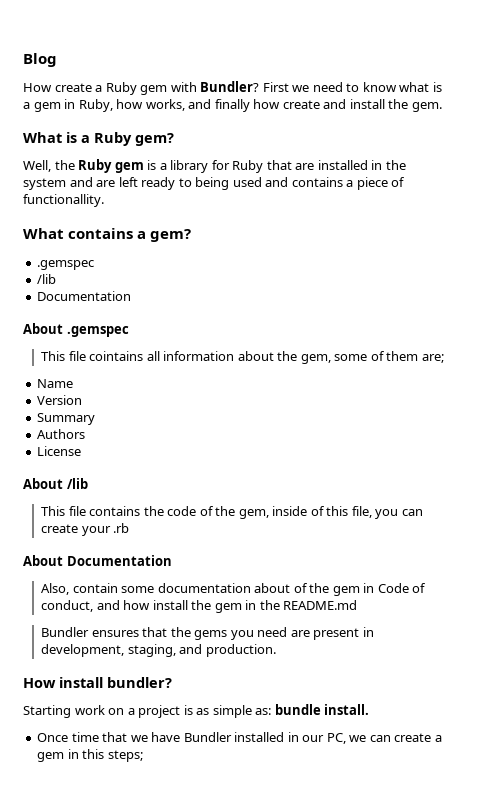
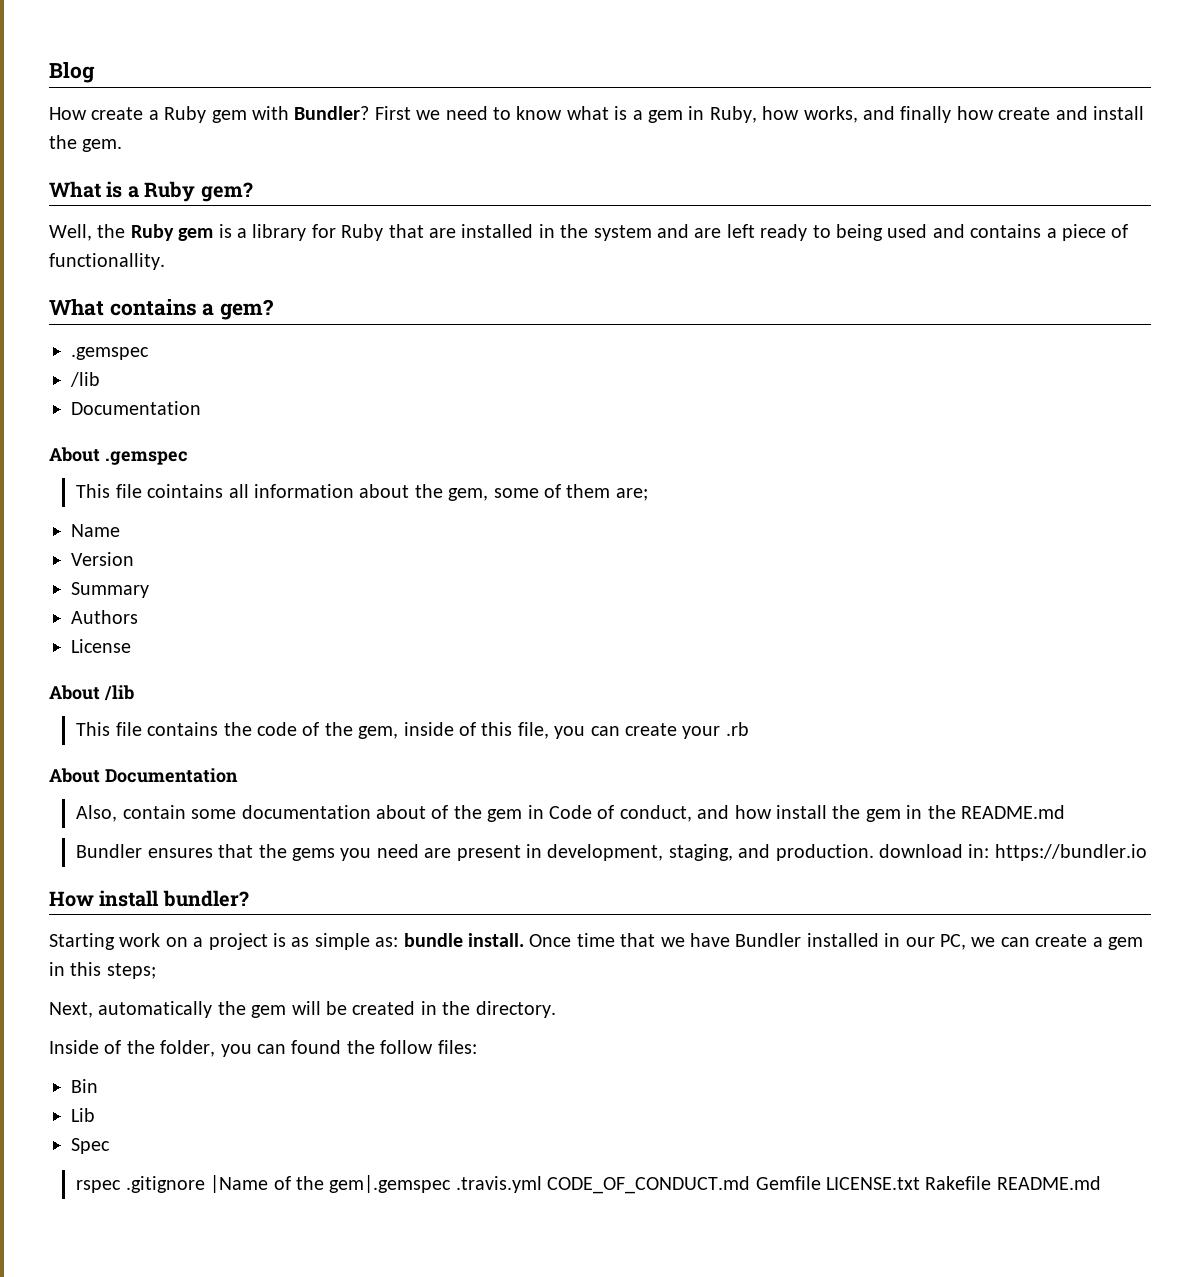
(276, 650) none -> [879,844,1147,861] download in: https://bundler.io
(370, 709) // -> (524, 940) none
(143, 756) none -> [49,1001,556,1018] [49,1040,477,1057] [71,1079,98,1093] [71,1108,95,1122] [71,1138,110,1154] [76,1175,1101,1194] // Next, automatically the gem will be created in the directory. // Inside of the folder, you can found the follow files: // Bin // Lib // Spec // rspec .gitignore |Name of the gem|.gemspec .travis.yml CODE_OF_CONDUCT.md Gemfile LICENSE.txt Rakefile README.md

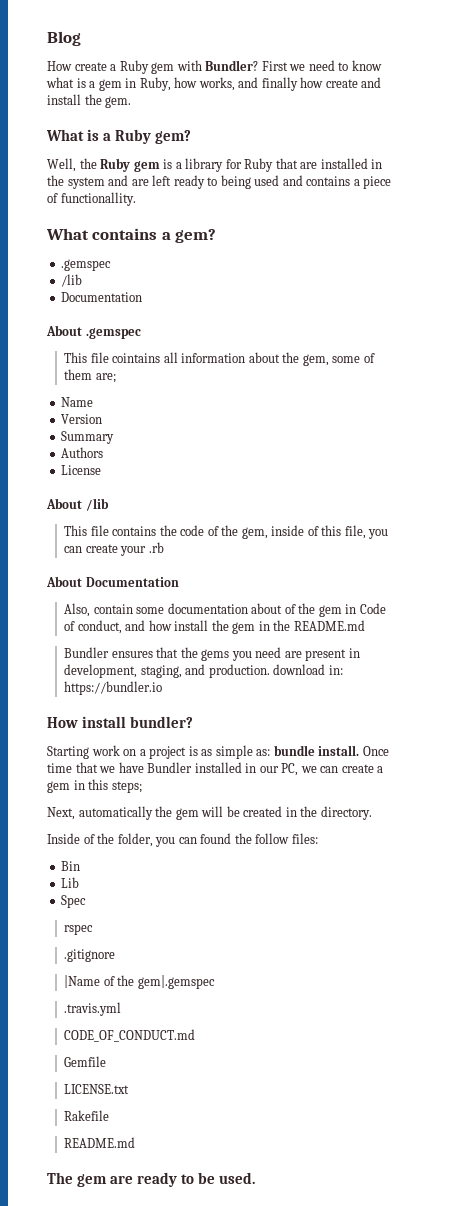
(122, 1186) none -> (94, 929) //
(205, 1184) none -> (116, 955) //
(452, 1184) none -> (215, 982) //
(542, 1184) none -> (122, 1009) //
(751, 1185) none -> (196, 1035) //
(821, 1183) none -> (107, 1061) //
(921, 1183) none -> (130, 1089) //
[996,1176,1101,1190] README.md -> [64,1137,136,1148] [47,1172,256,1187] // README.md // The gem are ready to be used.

**Brief**
Only the lines from the one holding "(205, 1184) none -> (116, 955) //" through the final line of the entries, both included, should be given again, word for word.

**Answer to the exercise**
(205, 1184) none -> (116, 955) //
(452, 1184) none -> (215, 982) //
(542, 1184) none -> (122, 1009) //
(751, 1185) none -> (196, 1035) //
(821, 1183) none -> (107, 1061) //
(921, 1183) none -> (130, 1089) //
[996,1176,1101,1190] README.md -> [64,1137,136,1148] [47,1172,256,1187] // README.md // The gem are ready to be used.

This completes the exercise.